RECORDED DATA: Begin

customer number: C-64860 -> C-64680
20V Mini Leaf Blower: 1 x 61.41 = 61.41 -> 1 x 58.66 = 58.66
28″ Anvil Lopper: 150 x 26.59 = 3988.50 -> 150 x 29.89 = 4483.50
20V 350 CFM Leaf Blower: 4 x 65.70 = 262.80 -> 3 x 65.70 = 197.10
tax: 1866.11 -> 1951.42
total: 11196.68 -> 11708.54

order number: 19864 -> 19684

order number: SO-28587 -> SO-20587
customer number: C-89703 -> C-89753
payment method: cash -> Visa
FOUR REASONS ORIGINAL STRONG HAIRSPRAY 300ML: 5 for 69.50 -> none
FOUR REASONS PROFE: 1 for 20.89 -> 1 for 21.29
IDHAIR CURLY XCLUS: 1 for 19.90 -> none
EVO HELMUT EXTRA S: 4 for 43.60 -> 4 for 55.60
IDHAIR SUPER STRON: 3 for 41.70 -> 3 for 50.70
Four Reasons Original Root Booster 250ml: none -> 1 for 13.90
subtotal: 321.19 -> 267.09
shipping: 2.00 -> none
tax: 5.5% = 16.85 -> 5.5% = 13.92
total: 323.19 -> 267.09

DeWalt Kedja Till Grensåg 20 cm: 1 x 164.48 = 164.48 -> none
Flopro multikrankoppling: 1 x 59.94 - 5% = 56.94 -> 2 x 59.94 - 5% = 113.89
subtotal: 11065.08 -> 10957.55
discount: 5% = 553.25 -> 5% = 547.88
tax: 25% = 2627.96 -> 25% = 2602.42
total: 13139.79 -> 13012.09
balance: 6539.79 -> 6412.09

RECORDED DATA: End

## YOUR OBJECTIVE
The lines running from the start of the data through the one that contains "order number: 19864 -> 19684" should be reproduced exactly, and only those.

## RESPONSE BOX
customer number: C-64860 -> C-64680
20V Mini Leaf Blower: 1 x 61.41 = 61.41 -> 1 x 58.66 = 58.66
28″ Anvil Lopper: 150 x 26.59 = 3988.50 -> 150 x 29.89 = 4483.50
20V 350 CFM Leaf Blower: 4 x 65.70 = 262.80 -> 3 x 65.70 = 197.10
tax: 1866.11 -> 1951.42
total: 11196.68 -> 11708.54

order number: 19864 -> 19684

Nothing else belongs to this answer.